● **Task objective**
Each record below needs to be reproduced precisely, though not its pictures.

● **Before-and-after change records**
+++++

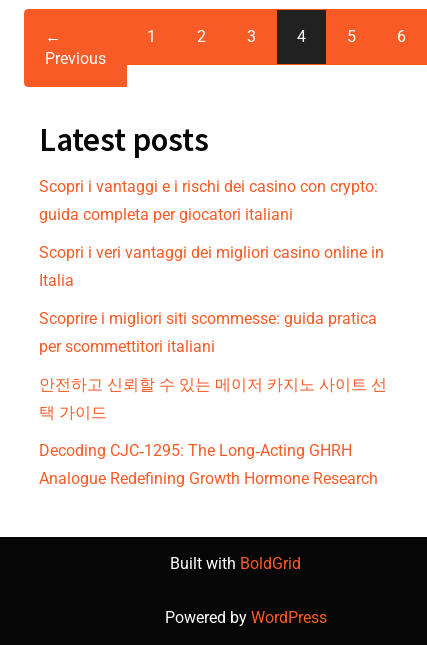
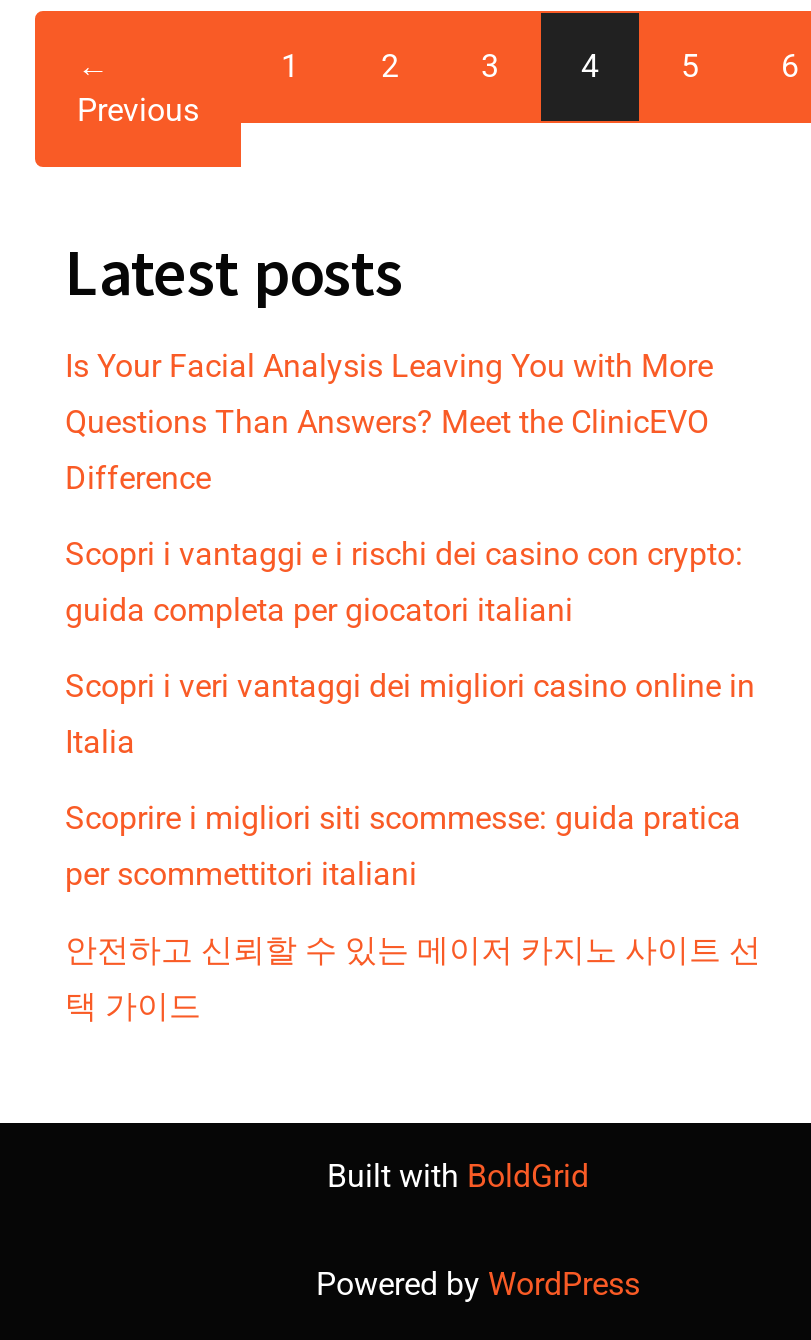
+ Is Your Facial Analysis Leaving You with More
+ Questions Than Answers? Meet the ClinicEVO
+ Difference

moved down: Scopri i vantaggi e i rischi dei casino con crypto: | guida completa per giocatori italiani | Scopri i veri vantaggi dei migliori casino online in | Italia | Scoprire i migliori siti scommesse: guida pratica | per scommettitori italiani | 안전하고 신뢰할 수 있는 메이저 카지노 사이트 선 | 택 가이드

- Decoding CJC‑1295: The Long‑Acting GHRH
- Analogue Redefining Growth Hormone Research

+++++

● **Written answer**
+ Is Your Facial Analysis Leaving You with More
+ Questions Than Answers? Meet the ClinicEVO
+ Difference

moved down: Scopri i vantaggi e i rischi dei casino con crypto: | guida completa per giocatori italiani | Scopri i veri vantaggi dei migliori casino online in | Italia | Scoprire i migliori siti scommesse: guida pratica | per scommettitori italiani | 안전하고 신뢰할 수 있는 메이저 카지노 사이트 선 | 택 가이드

- Decoding CJC‑1295: The Long‑Acting GHRH
- Analogue Redefining Growth Hormone Research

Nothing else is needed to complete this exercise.